The outing of these Harvey Weinsteins and Brett Kavanaughs of India has shown that the #MeToo movement has come of age in this country. That this new boldness of the women is not to the BJP’s liking is obvious because their assertions go against the BJP’s traditional concept of Indian women ~  or the Bharatiya  nari, as the party would like to call them ~ as being against the traditional concept of the quiet, submissive woman who always remains in the background, preferably in the kitchen, and does only what her husband or other elderly male members of the household tell them to do.

According to the ancient Hindu text of  Manusmriti or the sayings of the law-giver, Manu, a woman must be under the control of her father in childhood, of her husband in her youth, and of her children in old age.
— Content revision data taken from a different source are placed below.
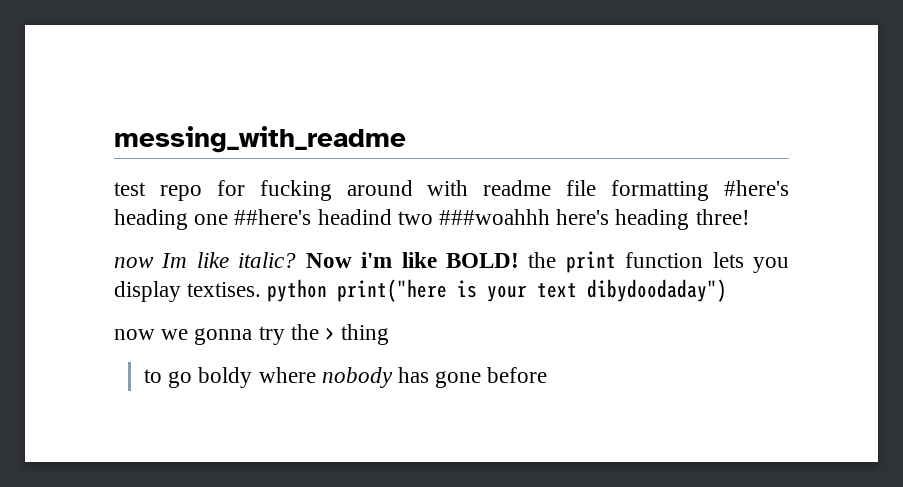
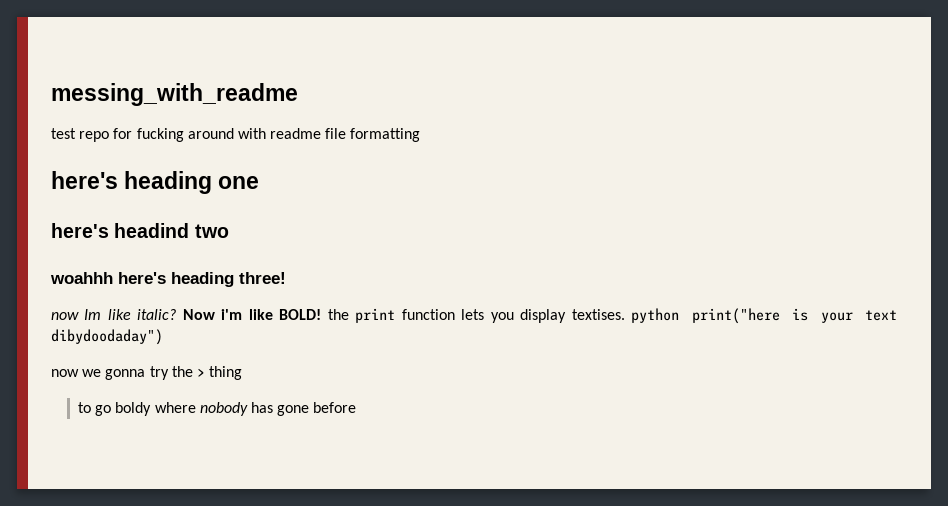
- test repo for fucking around with readme file formatting #here's heading one ##here's headind two ###woahhh here's heading three!
+ test repo for fucking around with readme file formatting
+ here's heading one
+ here's headind two
+ woahhh here's heading three!

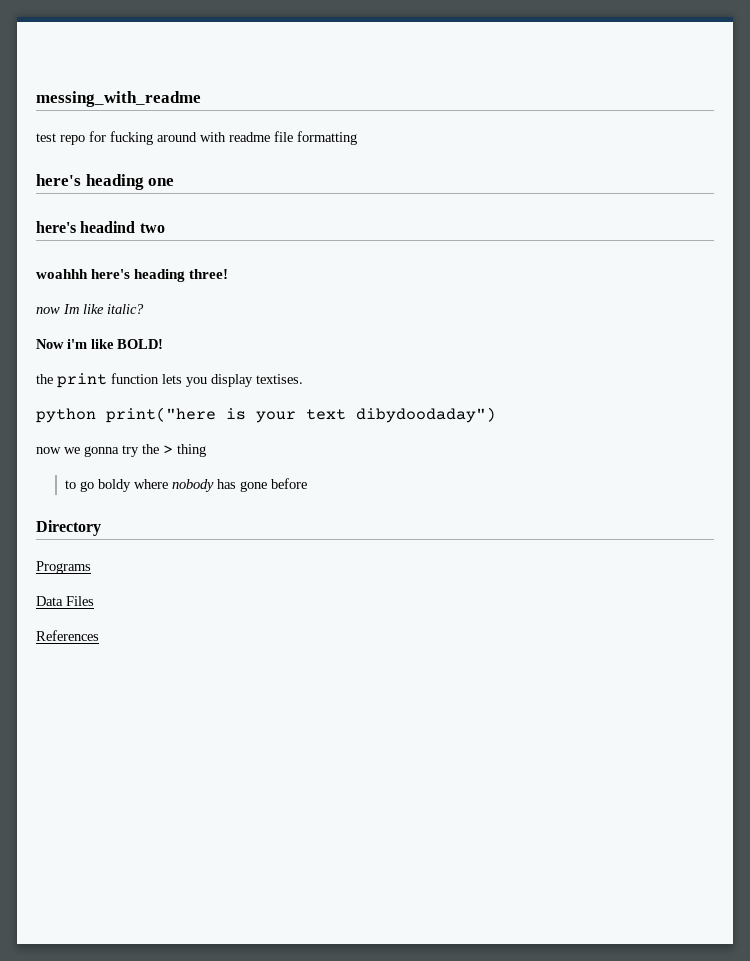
- now Im like italic? Now i'm like BOLD! the print function lets you display textises. python print("here is your text dibydoodaday")
+ now Im like italic?
+ Now i'm like BOLD!
+ the print function lets you display textises.
+ python print("here is your text dibydoodaday")
+ Directory
+ Programs
+ Data Files
+ References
The  Manusmriti is the saffron brotherhood’s Bible and it once wanted it to be the bedrock of the Indian Constitution.

Although the BJP no longer formally subscribes to these beliefs, its response to the “perverted” women of the #MeToo movement shows how deeply ingrained these antediluvian sentiments are in the party and the Hindutva brigade.

Apart from being forced to retreat in the wake of a public outcry on l’affaire Akbar, which the BJP resents because such backtracking hurts its macho image, the party is also uneasy about what these intrepid women may do in future.

Will they initiate moves to make the judiciary rethink its views on marital rape ? Considering how the Supreme Court has legalized the concept of privacy, which the Narendra Modi government argued was an “elitist” idea, endorsed gay rights and even adultery, it is quite possible that the #MeToo movement will nudge the courts to move further in the direction of making India more of a modern nation.

In political terms, Akbar’s sexual peccadilloes will continue to provide grist to the opposition’s mills as more and more lurid details of what transpired behind closed doors in Akbar’s former offices come to light during the hearing of the defamation case.

Akbar may not have been in the BJP then, but that such a person was welcomed into the party although his misbehaviour was common knowledge in journalistic circles casts light on the party’s need for someone who is fluent in writing and speaking English.

There have been several other such writers/speakers in English who have been admitted to the party although none of them had a background in the saffron parivar. In fact, like Akbar, they were (and still are) fair weather birds who flew into the BJP because of its seemingly greener pastures. The BJP may regret not having undertaken a more thorough assessment of their CVs.